Per l’autonomia, Per il comunismo - Bologna, 1977
Articolo pubblicato online il 26 luglio 2013

di ArchivesAutonomies

Extrait de DOSSE François, "Deleuze et Guattari et la contestation italienne dans les années 1970", in LAZAR Marc et MATARD-BONUCCI Marie-Anne, L’Italie des années de plomb. Le terrorisme entre histoire et mémoire, Paris, Autrement "Mémoires/Histoire", 2010, p296-300

Pour riposter contre la politique répressive et reprendre l’initiative, tous les collectifs alternatifs, l’Autonomie ouvrière, tous les courants de l’extrême gauche italienne se donnent rendez-vous pour un grand rassemblement, un grand colloque dans la ville de Bologne du 22 au 24 septembre 1977. Une conférence de presse se tient à Paris le 20 septembre, organisée par les intellectuels français signataires de l’appel contre la répression de la dissidence italienne. Ils rédigent pour l’occasion un autre appel destiné à être lu pendant les rencontres de Bologne. Cet appel, rédigé pour l’essentiel par Gilles Deleuze, entend dissiper les malentendus suscités par le premier texte, dont le caractère d’accusation unilatérale a été si vivement ressenti en Italie ; il vise l’apaisement :

Nous ne confondons pas les formes ni les niveaux de répression en RFA, en Italie, en France. Par exemple, en France, nous avons la loi anticasseurs ; l’Italie a la loi Reale : nous savons que ce n’est pas la même chose. Par exemple encore, la RFA à force de nier ou d’interdire tous les conflits au nom d’une société soi-disant fonctionnelle ne laisse pas d’autre possibilité que l’action terroriste à l’opposition de gauche. [...] Nous n’avons jamais comparé l’Italie et le Goulag. Nous n’avons jamais prétendu mener une action systématique contre le PCI. Nous n’avons strictement rien à voir avec les nouveaux philosophes ni avec leur antimarxisme, ni avec un antimarxisme quelconque. Nous constatons seulement que le PCI est le premier parti communiste en Europe de l’Ouest à ne plus être dans l’opposition... Nous n’opposons pas un spontanéisme des masses à une organisation du Parti (PCI), mais nous croyons au caractère constructiviste de certaines agitations de gauche qui ne passent pas nécessairement par le compromis historique.

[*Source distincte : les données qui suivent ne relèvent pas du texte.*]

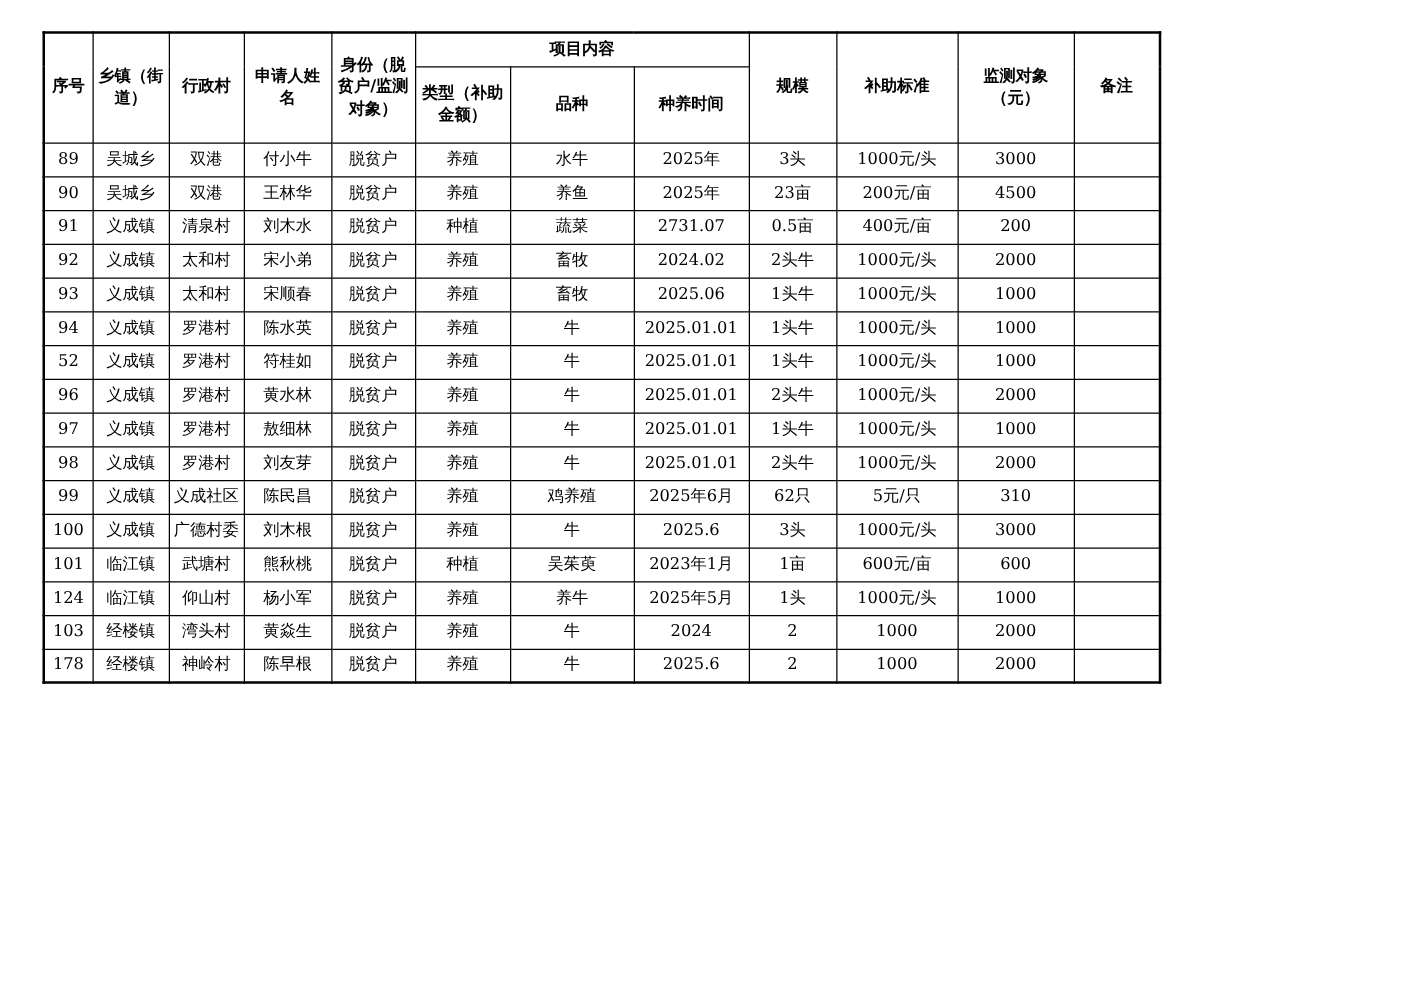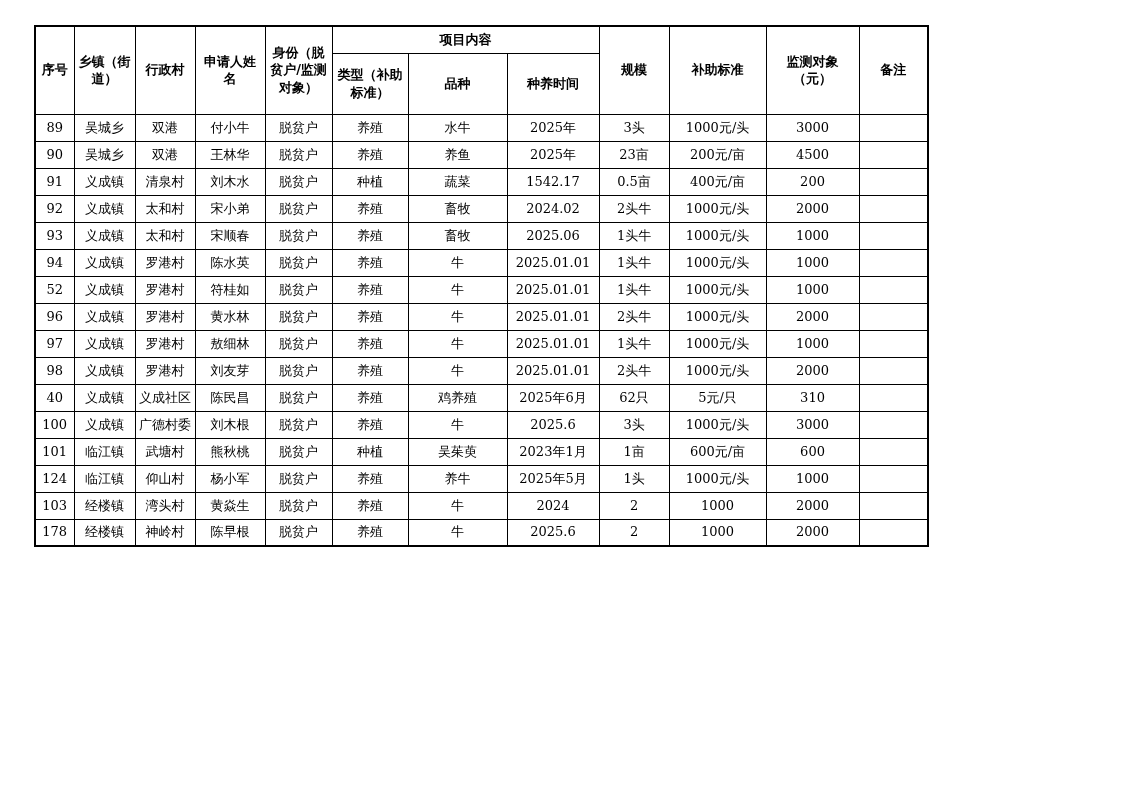"类型（补助标准）" th { text: 标准 -> 金额 }
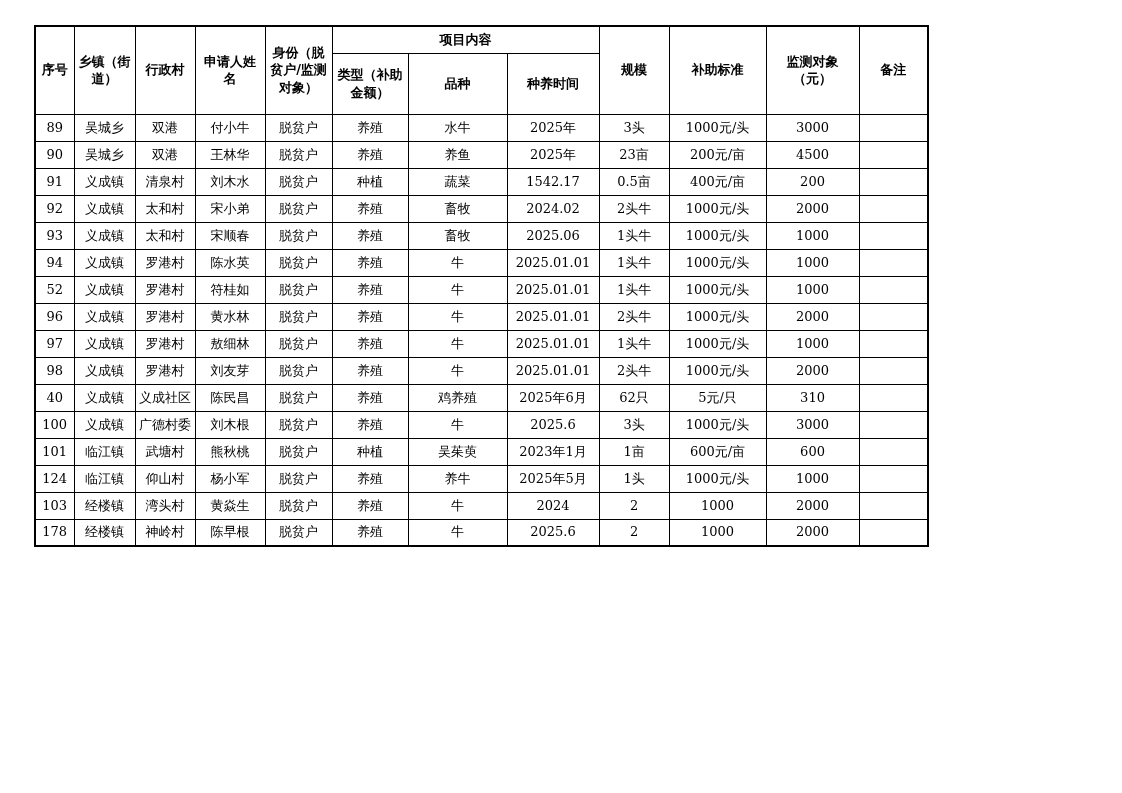"1542.17" td { text: 1542.17 -> 2731.07 }
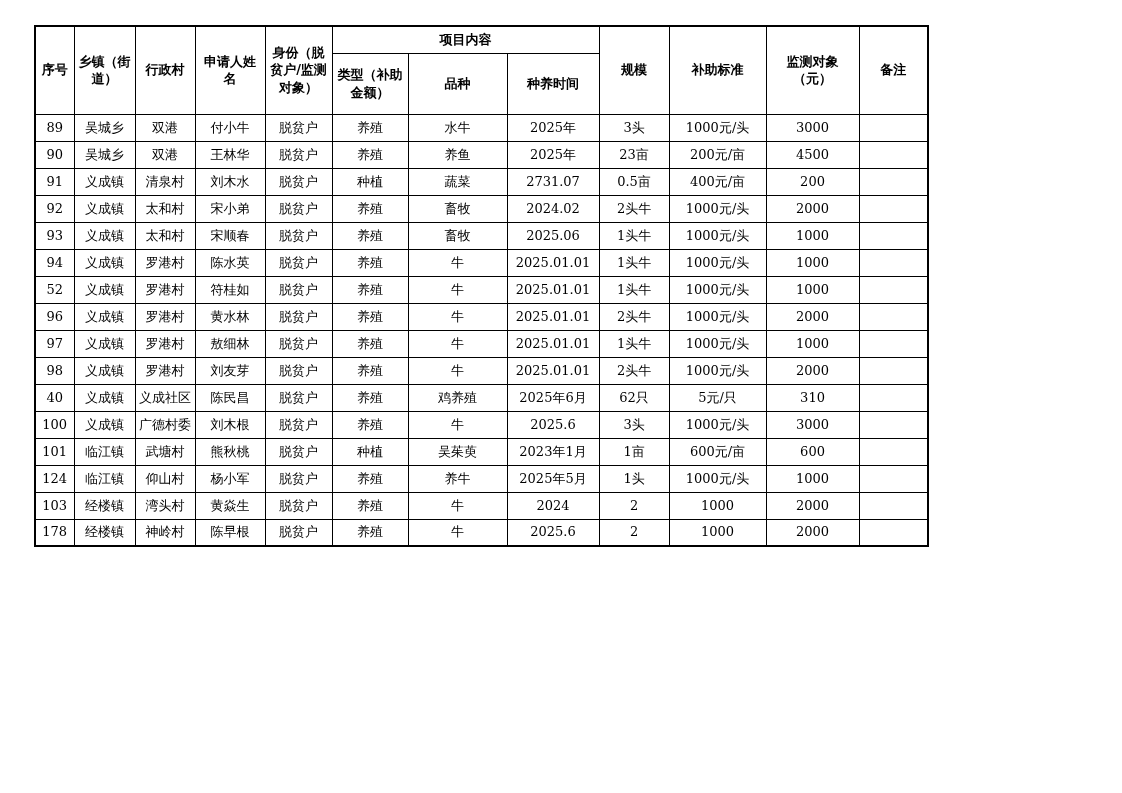"40" td { text: 40 -> 99 }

Le PCI, qui gère la ville, crie à la provocation et Enrico Berlinguer, son secrétaire, dénonce les "porteurs de peste" ("Untorelli" [1]). Le 11 septembre, les quotidiens italiens publient à la "une" une lettre de Félix Guattari qualifiée par La Repubblica de "défi ouvert", dans laquelle il rappelle au maire de Bologne, Renato Zangheri, que son attitude allait peser lourd sur la possibilité de tenir un "débat ouvert" et d’instaurer un "climat nouveau". Des rencontres ont lieu entre les organisateurs de ces journées et les autorités de la ville ; des accords sont passés pour que les très nombreux participants attendus puissent être ravitaillés en sandwichs et en tortellini. De frustes mais consistants repas seront en effet proposés à des prix dits "politiques", pour 500 lires, soit 3 francs. Peu de temps avant le rassemblement, à la mi-septembre, Jean-Paul Sartre et Simone de Beauvoir accordent un entretien à Lotta Continua. Sartre affirme ne plus être marxiste depuis deux ou trois ans, reconnaît que la définition de la répression exercée par le compromis historique telle qu’elle a été formulée dans le premier appel est restée bien imprécise, mais il ajoute : "Je ne puis accepter qu’un jeune militant soit assassiné dans les rues d’une ville gouvernée par le Parti communiste. [...] Je me mets du côté du jeune militant." Il précise aussi qu’il n’y a rien entre lui et les nouveaux philosophes qui sont des gens de droite, sauf un, précise Simone de Beauvoir, Glucksmann, que nous estimons beaucoup.
On attendait les prédateurs, on assiste au contraire à un rassemblement de trois jours aux dimensions dantesques pour une ville de dimension moyenne comme Bologne, occupée par 80 000 personnes dans le plus grand calme, sans mise à sac, sans violence, ce qui, compte tenu du climat de tension et de la dimension des foules rassemblées, relève du pur exploit. Toute la bande de Guattari est là, dans les rues de Bologne en septembre 1977, en état de sidération. Il y a là toutes les composantes de l’extrême gauche italienne : de son aile terroriste au courant de l’Autonomie ouvrière, en passant par les "Indiens métropolitains", les féministes, les homosexuels, les "gouines rouges"... Les militants du PCI se font discrets dans leur propre ville vitrine du compromis historique contesté. Ils ont même dû assurer le gîte et le couvert pour ces dizaines de milliers de jeunes durant ces trois jours de mobilisation. Un accord tacite a été conclu avec les Brigades rouges (BR) pour qu’elles renoncent à toute violence. Habilement, les BR respecteront ce pacte, mais elles profiteront de leur démonstration de force pour recruter en masse en cette occasion unique qui leur est offerte de pouvoir défiler publiquement en toute impunité. Durant ces trois journées, on défile jour et nuit dans les rues de Bologne, on débat partout et surtout au palais des sports où des milliers de personnes viennent au forum permanent où l’on discute tactique, stratégie, suggestions d’abolition du travail... Des fenêtres de la mairie de Bologne, les hiérarques du PCI assistent impuissants à cette marée humaine multicolore.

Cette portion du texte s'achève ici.